Guide to Executries (Scotland)
When a family suffer a bereavement it is a very distressing time and they may find the legal process difficult and often bewildering. The following provides an outline of the legal procedures which must be followed to allow the deceased’s Estate to be wound up and distributed to the beneficiaries. The procedure differs depending on whether the deceased left a Will or not.
Testate Estate – where there is a Will
If the deceased has left a Will the Estate is termed a “Testate Estate”. The Will normally appoints Executors. The Executors are the representatives of the deceased and are responsible for the winding up of the Estate. As such it is the Executors who become our clients and it is from them as legal agents that we take our instructions. The first task is to compile an inventory of all the assets and liabilities of the deceased’s Estate. This involves liaising with banks, building societies, investment providers, lenders, insurance companies, utility providers and so on to ascertain the value of the asset or the debt due to or by the Estate. Some assets including property, furniture, jewellery and antiques may require to be formally valued. Obtaining this information can be a very timely exercise, however, upon receipt of all the information we are in a position to frame the application for Confirmation.
We will then calculate from the information received whether Inheritance Tax will be due on the Estate and discuss payment options.
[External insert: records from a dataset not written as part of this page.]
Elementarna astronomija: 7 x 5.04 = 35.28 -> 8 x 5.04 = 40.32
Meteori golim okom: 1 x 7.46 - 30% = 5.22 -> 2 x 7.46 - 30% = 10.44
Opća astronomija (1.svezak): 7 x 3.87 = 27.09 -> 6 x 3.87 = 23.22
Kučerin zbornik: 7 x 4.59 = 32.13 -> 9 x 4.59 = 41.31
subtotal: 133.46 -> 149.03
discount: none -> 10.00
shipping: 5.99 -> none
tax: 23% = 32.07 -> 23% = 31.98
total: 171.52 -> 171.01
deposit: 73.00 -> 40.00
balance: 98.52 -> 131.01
Inheritance Tax must be paid before Confirmation can be applied for and also must be paid within six months of the date of death, or interest will accrue.
If no Inheritance is due the application for Confirmation can be lodged with the Sheriff Court.
Confirmation is the legal document which gives the Executors of the Estate legal title to deal with the assets and to distribute them in accordance with the provision of the Will.
Small Estates totalling less than £30,000 can be dealt with directly through the Sheriff Court. More information on this can be obtained from your local Sheriff Court or at www.scotcourts.gov.uk.
Once Confirmation has been obtained we will request release or transfer of the various assets in the Estate. If the deceased’s house is to be sold we can offer an Estate Agency service and deal with the conveyancing.
Upon receiving the assets due to the Estate, all debts must be paid and then the Estate can be distributed in terms of the Will.
Intestate Estate – where there is no Will
In this instance the first task is to establish who has the right to be appointed as Executor. We must then apply to the Sheriff Court to appoint the Executor(s) formally by way of an Initial Writ. Once the Executor has been appointed the procedure mirrors that of a Testate Estate.
Where it is a family member other than a Spouse of the deceased who has been appointed as Executor, a Bond of Caution would be required. A Bond of Caution is an insurance policy to protect the Executors against any future claims on the Estate.
There are rules regarding distribution of an Intestate Estate. It is not the case that spouses or civil partners automatically inherit everything, although they do have certain rights. Children also have rights. The result of this can sometimes be surprising. More information can be found here.
In both Testate and Intestate Estates, accounts and records of payments made and funds received are kept. We will prepare final accounts for the Executors to approve before distributing the Estate in terms of the Will.
A question often asked is how long it will take until the Estate can be distributed. It is impossible to give an exact answer. Under Law Society guidelines we are advised not to distribute an Estate until at least six months from the date of death have passed. If an Estate is small and uncomplicated then it may be possible to distribute within a reasonably short amount of time, however, larger Estates can take up to a year to be wound up and indeed if an Estate is complex it can take even longer than this.